‘What weapon?’ Witness says man shot, killed by CMPD didn’t have a gun
Faced with protests and long-standing questions about fatal police shootings, Charlotte-Mecklenburg Police Chief Kerr Putney said Wednesday that his department is reviewing rules on when officers use lethal force.
CMPD wants to put a stronger emphasis on de-escalation tactics that can help officers defuse encounters without resorting to their weapons, Putney said at a news conference.
“Preservation of life is at the core,” Putney said.
There have been three CMPD shootings since December, including two that were fatal.
Putney’s remarks come more than two weeks after the fatal police shooting of a 27-year-old man at a Burger King in west Charlotte that has prompted protests and shined light on tensions between CMPD and the African-American community.
CMPD and protesters have offered conflicting accounts about the killing of Danquirs Franklin. The officer is white and Franklin was black.
A judge will decide when police video of the confrontation should be released to the public. A hearing is scheduled for Thursday, CMPD said.
Putney said his comments were not connected to the possible release of the video. He refused to answer questions about the shooting, saying only that the criminal investigation might be finished in two weeks.
But he cautioned the public about drawing conclusions about police shootings based solely on camera footage.
“No one piece of evidence can tell you the whole story,” Putney said. “There are always pieces that have to be pieced together.”
Kass Ottley, a protest organizer, said Putney’s comments likely would worsen relations with the community.
Activists and others are angry the department has released little information about Franklin’s March 25 death despite past promises from Putney to increase transparency. Many are convinced CMPD wrongly killed Franklin, Ottley said.

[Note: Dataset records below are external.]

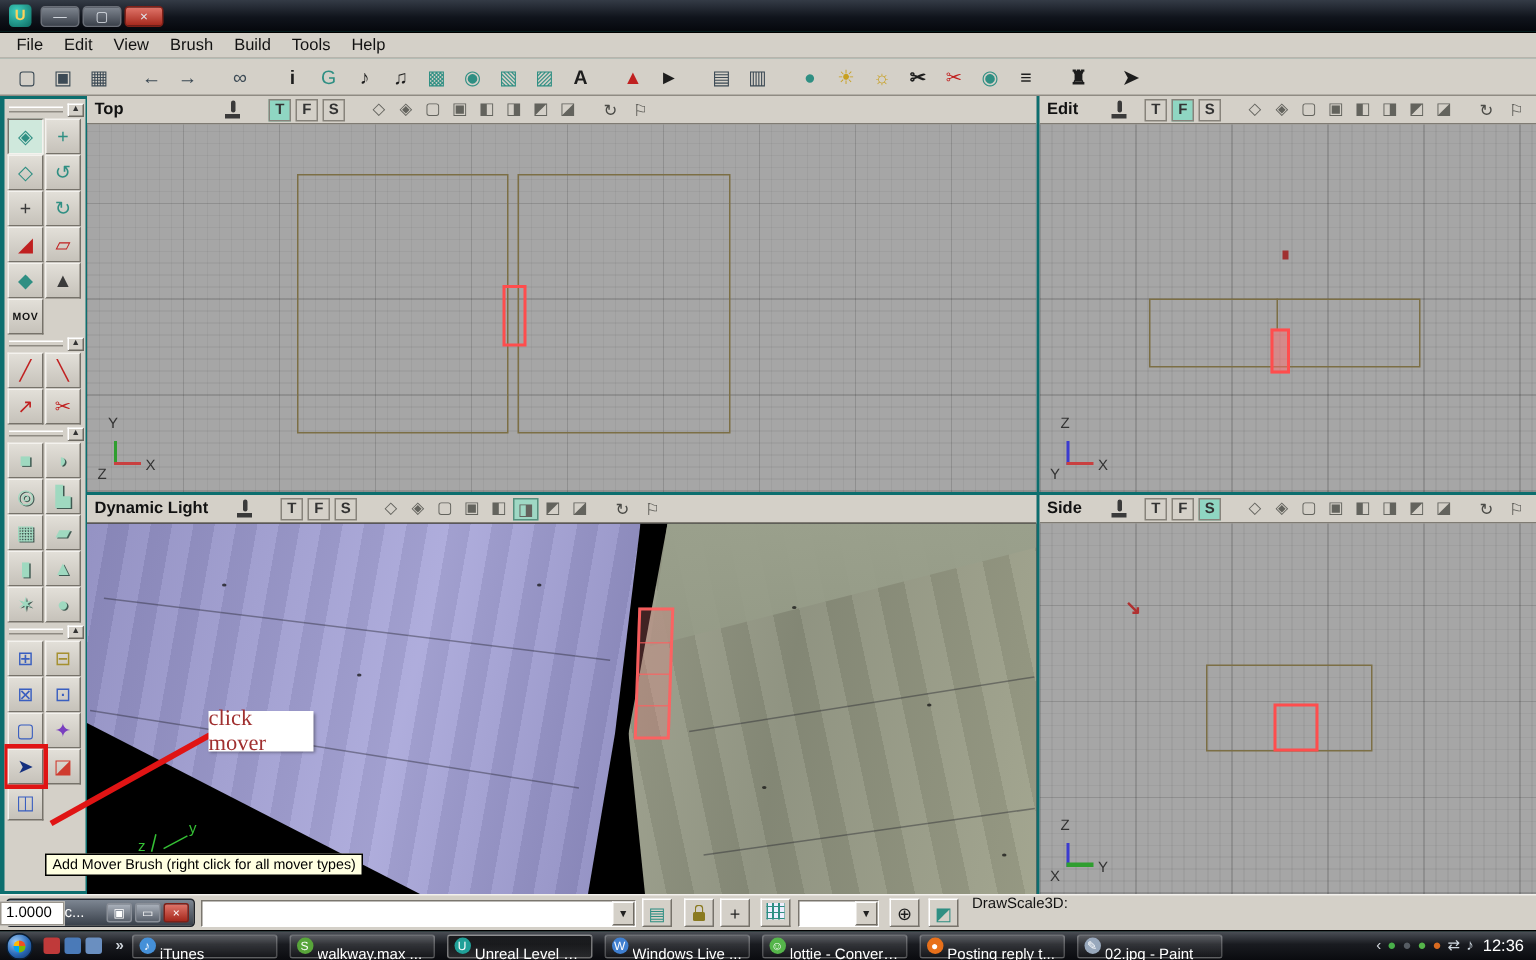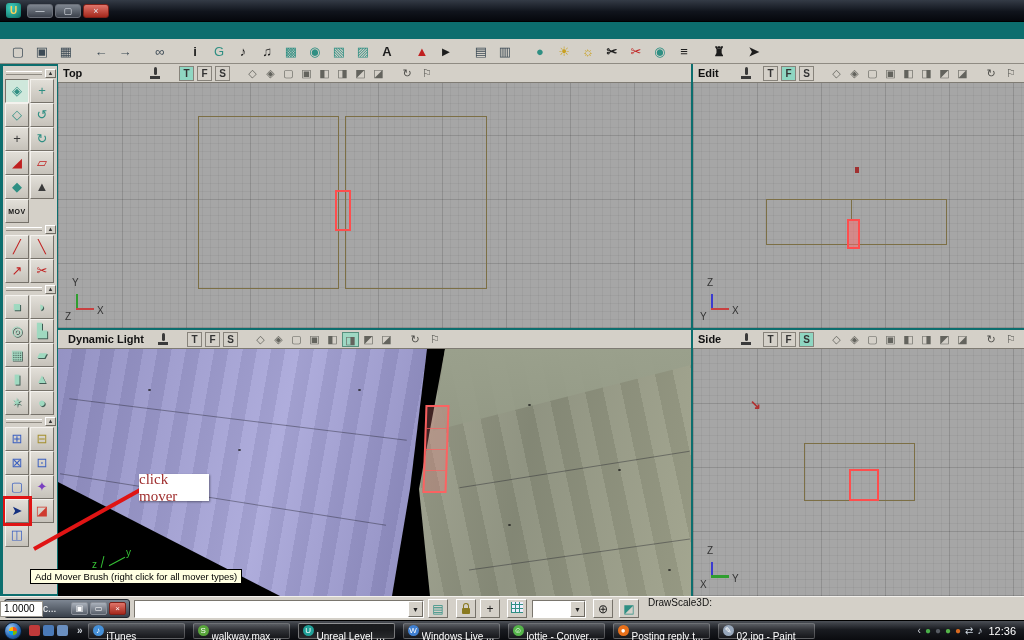--- a/index.html
+++ b/index.html
@@ -180,6 +180,16 @@
     </span>
   </div>
 
+  <div class="menubar">
+
+  <span class="mi">File</span>
+      <span class="mi">Edit</span>
+      <span class="mi">View</span>
+      <span class="mi">Brush</span>
+      <span class="mi">Build</span>
+      <span class="mi">Tools</span>
+      <span class="mi">Help</span>
+    </div>
 
   <div class="toolbar">
 

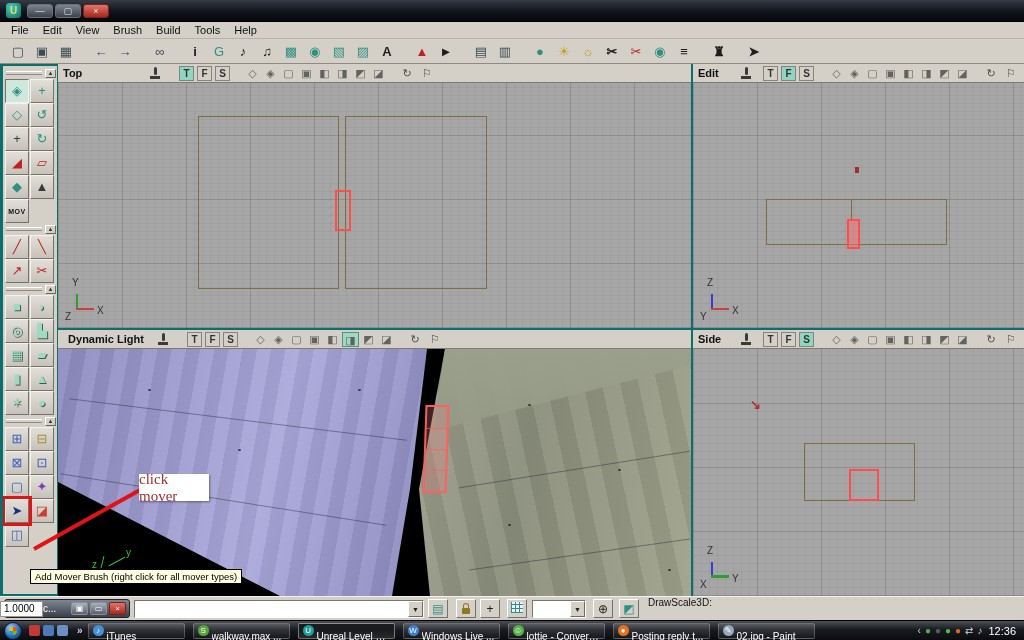--- a/index.html
+++ b/index.html
@@ -57,7 +57,7 @@
   .vph{height:19px;background:#d4d0c8;border-bottom:1px solid #7f7b73;display:flex;align-items:center;
     padding:0 5px;gap:4px;box-sizing:border-box;white-space:nowrap;}
   .vplabel{font-weight:bold;font-size:11px;color:#111;width:78px;overflow:hidden;}
-  .vp-persp .vplabel{width:86px;text-align:center;}
+  .vp-persp .vplabel{width:86px;}
   .joy{width:12px;height:13px;position:relative;margin:0 14px 0 4px;}
   .joy::before{content:"";position:absolute;left:5px;top:0;width:3px;height:8px;background:#3a3a3a;border-radius:2px;}
   .joy::after{content:"";position:absolute;left:1px;bottom:1px;width:10px;height:3px;background:#3a3a3a;}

She said pushing officers to use de-escalation tactics is a worthy goal, but said few believe officers will be held accountable for shootings if they don’t follow the rules.
“You want to build trust in the community, but you are not transparent,” Ottley said. “That’s why there is no trust. That’s why there has been no healing.”
Under CMPD rules, officers can use deadly force if they or others face imminent threat of serious bodily harm or death.
But CMPD and hundreds of police departments across the nation train officers to gain the person’s cooperation before resorting to lethal force through methods known as de-escalation tactics. A prominent law enforcement group recommends departments avoid over-reliance on weapons.
If feasible, CMPD policy says, verbal dialogue and commands seeking to defuse situations should be used throughout encounters. That can include speaking calmly and slowly and keeping a safe distance from a suspect.
Putney did not say how the department would change the existing rules. He said the use of force policy could be “revamped” to put more emphasis on de-escalation in cases where officers have enough time to use the methods.
“All of our people have embraced the idea,” he said.
CMPD used Wednesday’s news conference to highlight how officers used de-escalation to apprehend a man that allegedly threatened to shoot his daughter, himself and others. He had said he would “shoot it out” with police if they came, CMPD said.
On Monday, CMPD said, officers tracked the man to an apartment where he had taken a small child.
A SWAT team captured the man when he came outside the apartment alone without firing shots. Officers rescued the girl who was inside the apartment.
Lt. Brad Koch said officers made the arrest without any injuries.
“They used every tool available to them,” Koch said.
‘Something is not right’
Violent protests erupted after the 2016 fatal police shooting of Keith Lamont Scott.
Activists and some policing experts harshly criticized the department, saying the officers involved took steps that raised the chances the encounter with Scott would become violent and did not use de-escalation training.
Protesters say officers are still too quick to resort to lethal force.
Charlotte City Council member Braxton Winston has proposed that CMPD meet with council members to answer questions about the department’s use of force policies.
“The status quo is not OK,” said Winston, who rose to prominence after protesting the Scott shooting. “We need a different public conversation.”
Winston and other city council members have acknowledged that questions persist about whether Franklin was armed at the time of the shooting.
Police say he had a gun and was shot after he didn’t follow commands to drop it. At least one woman, Precious Robinson, said she witnessed the shooting, and has disputed the police account.
In 2010, the Observer profiled Franklin and the struggles he overcame to graduate from high school.
His mother, Deborah, said that Franklin “had cocaine in his body when he was born. … I did drugs all nine months I was pregnant,” according to the 2010 story.
Emily Castillo Leon was a teacher at Phllip O. Berry High School in west Charlotte when Franklin came to her English class as 10th grader.